+++ MATERIAL PROVIDED +++

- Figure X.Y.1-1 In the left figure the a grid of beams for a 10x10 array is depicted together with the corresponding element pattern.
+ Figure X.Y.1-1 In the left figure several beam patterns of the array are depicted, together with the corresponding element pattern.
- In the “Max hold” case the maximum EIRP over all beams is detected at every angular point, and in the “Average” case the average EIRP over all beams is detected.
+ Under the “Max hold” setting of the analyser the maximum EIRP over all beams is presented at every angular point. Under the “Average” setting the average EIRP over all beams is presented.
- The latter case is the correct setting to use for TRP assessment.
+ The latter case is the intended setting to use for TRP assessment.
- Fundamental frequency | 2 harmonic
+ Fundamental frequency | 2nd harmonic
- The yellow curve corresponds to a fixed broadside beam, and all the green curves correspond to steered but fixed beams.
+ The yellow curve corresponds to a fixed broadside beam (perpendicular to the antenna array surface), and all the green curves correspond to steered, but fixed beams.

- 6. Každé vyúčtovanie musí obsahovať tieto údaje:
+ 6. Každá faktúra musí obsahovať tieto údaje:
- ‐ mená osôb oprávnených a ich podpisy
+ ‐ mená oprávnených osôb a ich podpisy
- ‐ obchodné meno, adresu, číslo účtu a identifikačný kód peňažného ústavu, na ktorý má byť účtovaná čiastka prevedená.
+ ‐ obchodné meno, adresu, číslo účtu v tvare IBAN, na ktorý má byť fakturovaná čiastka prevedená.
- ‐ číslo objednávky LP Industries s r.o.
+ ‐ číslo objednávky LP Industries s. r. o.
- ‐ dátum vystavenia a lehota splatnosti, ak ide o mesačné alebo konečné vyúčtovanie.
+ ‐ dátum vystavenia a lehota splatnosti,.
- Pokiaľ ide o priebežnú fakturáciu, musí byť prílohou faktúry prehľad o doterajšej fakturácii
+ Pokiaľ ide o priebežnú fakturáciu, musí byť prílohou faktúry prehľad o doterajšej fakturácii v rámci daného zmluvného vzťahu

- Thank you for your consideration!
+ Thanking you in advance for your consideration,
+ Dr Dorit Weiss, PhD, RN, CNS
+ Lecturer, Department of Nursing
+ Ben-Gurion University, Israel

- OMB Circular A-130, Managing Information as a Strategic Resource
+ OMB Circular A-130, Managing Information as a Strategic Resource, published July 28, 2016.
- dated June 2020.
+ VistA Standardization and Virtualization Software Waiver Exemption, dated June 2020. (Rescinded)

+++

Include both ends. Return the line holding "- Thank you for your consideration!" and all lines after it in the records above, exactly as written.

**TASK RESULT:**
- Thank you for your consideration!
+ Thanking you in advance for your consideration,
+ Dr Dorit Weiss, PhD, RN, CNS
+ Lecturer, Department of Nursing
+ Ben-Gurion University, Israel

- OMB Circular A-130, Managing Information as a Strategic Resource
+ OMB Circular A-130, Managing Information as a Strategic Resource, published July 28, 2016.
- dated June 2020.
+ VistA Standardization and Virtualization Software Waiver Exemption, dated June 2020. (Rescinded)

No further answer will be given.